The desire to get out is often heightened by the absurd, especially when it comes to the amount of taxpayer dollars successive U.S. administrations and congresses have poured into Afghanistan for decades — and continue to spend there.

Now, a new report from the Special Inspector General for Afghanistan Reconstruction notes that the U.S. has spent $787 million on “gender equality projects” in Afghanistan since 2002, though “harmful socio-cultural norms” kept those projects from reaching fruition. It is like a theft of American taxpayers.

Like it not, in Afghanistan, women simply do not have the same social status as men. It’s a largely Islamic society and as such, women are relegated to secondary or tertiary roles. Again, as Americans, most of us find such treatment of women offensive, but Afghanistan is not America, so trying to overlay a Western cultural norm on a country whose people and traditions are diametrically opposed to them is going to generate a lot of pushback.

Nevertheless, there were some small gains, the report noted:

• Girls’ access to education is constrained by the lack of female teachers and infrastructure, and pressures on girls to withdraw from school at puberty.

• A lack of female healthcare providers, restrictive sociocultural practices, lack of education, and prohibitive costs pose barriers to women seeking health care.

• The quality of health care and education remains a problem, and education gains have been largely at the primary school level.

• Gains across sectors have been geographically uneven, with rural women and girls experiencing significantly less improvement overall.

• Women who have ventured into non-traditional and historically male-dominated areas—such as the media, security forces, and politics—are at higher risk of retaliation by the Taliban and anti-government elements.

• Gender disparity is still a persistent characteristic of the Afghan labor force.

“Men in our community think the role of women is to sit at home and cook,” one woman from Nangarhar Province told officials conducting SIGAR-commissioned interviews. “If their mothers tell them to behave well with their wives, so they do, and if their mothers order them to beat their wives and misbehave, so they also do.”

As for whether or not the decades-long American and Western military presence is doing much good, these days or in years past, one Afghan male said security is worse now than it ever was under the Taliban’s rule.

“When the Americans arrived here, there [were] security incidents on a daily basis on the highways,” said a male community development member from Kunar Province. “We could not travel to Jalalabad at that time without fear, but now one can travel to Jalalabad even at 1 a.m. without feeling any security concerns because the Americans are not here anymore.”

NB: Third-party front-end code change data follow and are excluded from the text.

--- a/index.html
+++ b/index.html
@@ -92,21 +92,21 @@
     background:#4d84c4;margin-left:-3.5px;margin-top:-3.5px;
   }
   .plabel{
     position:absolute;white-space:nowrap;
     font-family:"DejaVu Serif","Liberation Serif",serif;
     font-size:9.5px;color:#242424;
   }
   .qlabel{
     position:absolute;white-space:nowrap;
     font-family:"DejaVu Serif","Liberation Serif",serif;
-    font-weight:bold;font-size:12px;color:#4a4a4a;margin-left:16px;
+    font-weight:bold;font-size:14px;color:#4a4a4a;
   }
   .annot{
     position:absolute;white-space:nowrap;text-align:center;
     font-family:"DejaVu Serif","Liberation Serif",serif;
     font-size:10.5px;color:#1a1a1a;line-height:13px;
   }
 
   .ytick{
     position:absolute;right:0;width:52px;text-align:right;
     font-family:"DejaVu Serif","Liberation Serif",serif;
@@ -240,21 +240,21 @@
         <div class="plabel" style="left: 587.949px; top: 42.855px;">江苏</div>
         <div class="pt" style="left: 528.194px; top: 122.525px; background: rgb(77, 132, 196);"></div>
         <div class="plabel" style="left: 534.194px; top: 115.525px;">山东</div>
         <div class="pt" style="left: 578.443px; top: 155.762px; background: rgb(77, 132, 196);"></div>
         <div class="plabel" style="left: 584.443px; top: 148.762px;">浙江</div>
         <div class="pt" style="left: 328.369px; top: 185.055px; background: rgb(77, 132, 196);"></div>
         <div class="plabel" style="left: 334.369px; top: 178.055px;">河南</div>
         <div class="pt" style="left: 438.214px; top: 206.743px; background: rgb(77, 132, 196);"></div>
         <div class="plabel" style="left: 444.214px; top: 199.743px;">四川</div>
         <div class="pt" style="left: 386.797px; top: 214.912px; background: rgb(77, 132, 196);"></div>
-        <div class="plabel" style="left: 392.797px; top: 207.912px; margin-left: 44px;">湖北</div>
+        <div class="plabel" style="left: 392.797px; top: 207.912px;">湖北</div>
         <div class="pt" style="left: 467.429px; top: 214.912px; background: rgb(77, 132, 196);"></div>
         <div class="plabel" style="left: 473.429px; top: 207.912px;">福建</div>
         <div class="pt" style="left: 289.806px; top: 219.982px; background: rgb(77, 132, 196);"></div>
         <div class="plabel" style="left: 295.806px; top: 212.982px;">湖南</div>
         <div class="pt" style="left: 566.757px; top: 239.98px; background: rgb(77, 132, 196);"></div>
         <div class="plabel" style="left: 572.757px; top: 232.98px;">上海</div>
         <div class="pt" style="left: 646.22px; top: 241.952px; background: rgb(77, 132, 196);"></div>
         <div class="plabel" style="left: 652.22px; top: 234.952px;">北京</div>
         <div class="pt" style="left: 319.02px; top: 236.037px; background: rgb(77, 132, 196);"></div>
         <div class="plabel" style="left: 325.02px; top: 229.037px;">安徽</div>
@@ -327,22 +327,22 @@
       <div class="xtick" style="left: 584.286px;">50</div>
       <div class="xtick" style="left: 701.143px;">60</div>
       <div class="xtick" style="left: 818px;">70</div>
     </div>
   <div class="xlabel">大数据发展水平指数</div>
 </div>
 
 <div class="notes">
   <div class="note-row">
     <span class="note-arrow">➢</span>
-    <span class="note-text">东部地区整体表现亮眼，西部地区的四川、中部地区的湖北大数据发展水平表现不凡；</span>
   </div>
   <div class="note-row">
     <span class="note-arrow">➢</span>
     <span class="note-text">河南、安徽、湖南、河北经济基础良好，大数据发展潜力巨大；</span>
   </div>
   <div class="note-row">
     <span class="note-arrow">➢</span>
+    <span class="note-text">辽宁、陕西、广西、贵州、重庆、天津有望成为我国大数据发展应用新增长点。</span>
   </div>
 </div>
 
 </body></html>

Notes John Hawkins at “We dropped more than 787.4 million dollars trying to promote “gender equality” to tribal cavemen and people are just now realizing that’s an investment that’s unlikely to bear significant fruit? How is that even possible? We’re going to try to convince tribesmen who believe women are property that exist to be bred and serve men and we want them to conclude those women are now their equals? Just because we told them so? It’s moronic.”